## ASSIGNMENT
The entries that follow include a run beginning at the line with "- 创建日期: 2025-12-04更新日期: 2025-12-04状态: Phase" and ending at the line with "2. ✓ src/content/docs/03-prompts/index.md"; restate that run word for word and leave the rest out.

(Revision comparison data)
####################

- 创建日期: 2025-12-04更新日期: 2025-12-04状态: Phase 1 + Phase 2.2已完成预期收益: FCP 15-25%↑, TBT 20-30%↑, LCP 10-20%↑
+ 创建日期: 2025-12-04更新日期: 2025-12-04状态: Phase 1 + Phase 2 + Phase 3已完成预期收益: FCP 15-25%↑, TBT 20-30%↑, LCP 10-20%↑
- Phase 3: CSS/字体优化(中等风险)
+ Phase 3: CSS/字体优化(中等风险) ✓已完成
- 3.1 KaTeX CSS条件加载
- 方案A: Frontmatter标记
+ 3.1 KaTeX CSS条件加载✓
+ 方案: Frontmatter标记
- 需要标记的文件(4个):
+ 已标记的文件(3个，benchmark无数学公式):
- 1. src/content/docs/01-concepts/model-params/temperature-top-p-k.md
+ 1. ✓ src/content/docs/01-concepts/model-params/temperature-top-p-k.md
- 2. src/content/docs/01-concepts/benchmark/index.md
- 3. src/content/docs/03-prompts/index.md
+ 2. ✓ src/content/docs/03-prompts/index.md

####################

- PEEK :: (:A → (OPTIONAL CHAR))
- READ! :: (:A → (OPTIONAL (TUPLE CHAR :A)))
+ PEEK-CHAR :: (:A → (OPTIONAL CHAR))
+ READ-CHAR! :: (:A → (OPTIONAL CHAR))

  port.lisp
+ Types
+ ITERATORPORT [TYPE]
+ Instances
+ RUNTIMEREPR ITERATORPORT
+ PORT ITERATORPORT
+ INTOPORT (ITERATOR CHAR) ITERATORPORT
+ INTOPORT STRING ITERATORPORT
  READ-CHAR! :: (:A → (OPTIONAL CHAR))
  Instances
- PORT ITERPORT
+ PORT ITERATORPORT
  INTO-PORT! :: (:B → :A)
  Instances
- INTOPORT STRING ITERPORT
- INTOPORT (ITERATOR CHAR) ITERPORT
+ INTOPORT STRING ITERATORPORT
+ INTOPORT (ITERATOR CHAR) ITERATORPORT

####################

## SOLVED EXERCISE
- 创建日期: 2025-12-04更新日期: 2025-12-04状态: Phase 1 + Phase 2.2已完成预期收益: FCP 15-25%↑, TBT 20-30%↑, LCP 10-20%↑
+ 创建日期: 2025-12-04更新日期: 2025-12-04状态: Phase 1 + Phase 2 + Phase 3已完成预期收益: FCP 15-25%↑, TBT 20-30%↑, LCP 10-20%↑
- Phase 3: CSS/字体优化(中等风险)
+ Phase 3: CSS/字体优化(中等风险) ✓已完成
- 3.1 KaTeX CSS条件加载
- 方案A: Frontmatter标记
+ 3.1 KaTeX CSS条件加载✓
+ 方案: Frontmatter标记
- 需要标记的文件(4个):
+ 已标记的文件(3个，benchmark无数学公式):
- 1. src/content/docs/01-concepts/model-params/temperature-top-p-k.md
+ 1. ✓ src/content/docs/01-concepts/model-params/temperature-top-p-k.md
- 2. src/content/docs/01-concepts/benchmark/index.md
- 3. src/content/docs/03-prompts/index.md
+ 2. ✓ src/content/docs/03-prompts/index.md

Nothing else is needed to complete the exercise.